И дальше – уже мне – Кожняк: “Вообще, где эту «Философию убийства» можно достать?”
Я: “Я ее прочитал на Лубянке. Тот экземпляр, из которого Жестовский делал выписки, подшит к делу. А так, года за два до того, как вернулся в Москву, Мясников разослал свою «Философию» в десяток издательств, французских и американских. Хотел напечатать. В их архивах рукопись тоже должна сохраниться”.
Кожняк: “Проблему с «Философией» мы решим. Не скопируем на Лубянке – поищем за границей. Но сейчас я о другом. Насколько, Глеб Петрович, мы вас знаем, просто так вы книгу в руки не берете. Наверняка и по ходу чтения Мясникова сделаны комментарии”.
Я: “Ну да, какие-то соображения есть”.
Кожняк с обычным напором: “И они записаны?”
Я: “Да, записаны”.
Кожняк: “Тогда попрошу вас прежде этих самых выписок Жестовского зачитать свои соображения по поводу мясниковской «Философии». Всё с начала и до конца. Иначе нам трудно будет понять, с чем имеем дело. – И продолжил: – Я имею в виду и самого Мясникова, и его «Философию»”.
Я взмолился: “Да там страниц двадцать, не меньше, на всё про всё уйдет куча времени!”
Кожняк: “Ничего, чем-чем, а временем мы с Иван Алексеевичем располагаем”.

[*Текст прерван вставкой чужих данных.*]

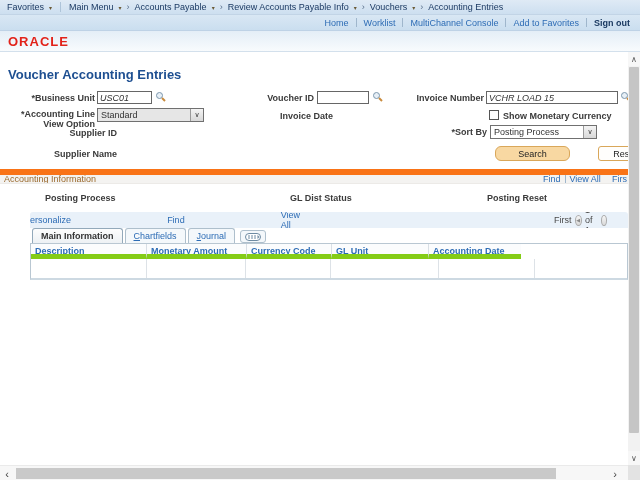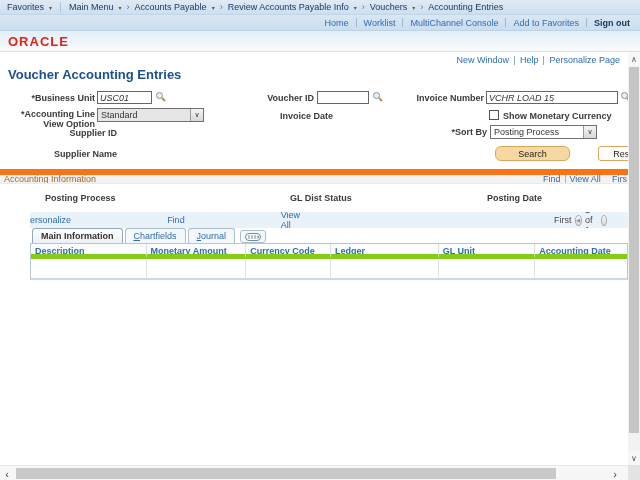"New Window" div.pagelinks { html: <div> <span>New Window</span> <span></span> <span>Help</span> <span></span> <span>Personalize Page</span> </div> -> none }
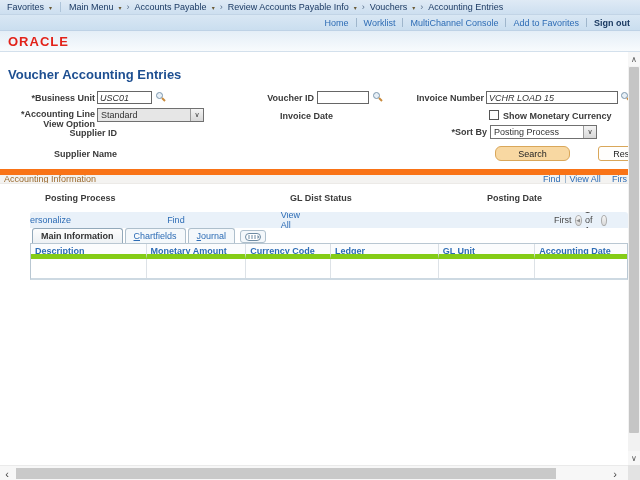"Posting Date" div.fieldrow-lbl { text: Date -> Reset }
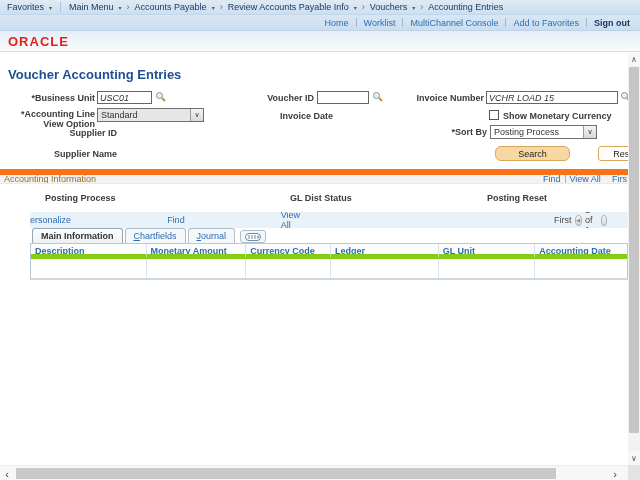"Ledger" div.g-hcell { html: <div>Ledger</div> -> none }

Затем слово было передано мне. Прежде чем повторю, что тогда сказал, замечу, что еще с юности я временами записывал важные разговоры. Так в любой серьезной беседе много нервов и суеты, а стоит чуть отойти в сторону, то есть дома всё спокойно записать, сразу делается понятным, что тебе хотели сказать, и что ты ответил. Позже, когда в Лихоборах мы чаевничали с Электрой, это окончательно вошло в привычку. Конечно, передать характер речи каждого из нас я не пытался, да и не умею, но если равнять со стенограммой, уверен, запись достаточно точная.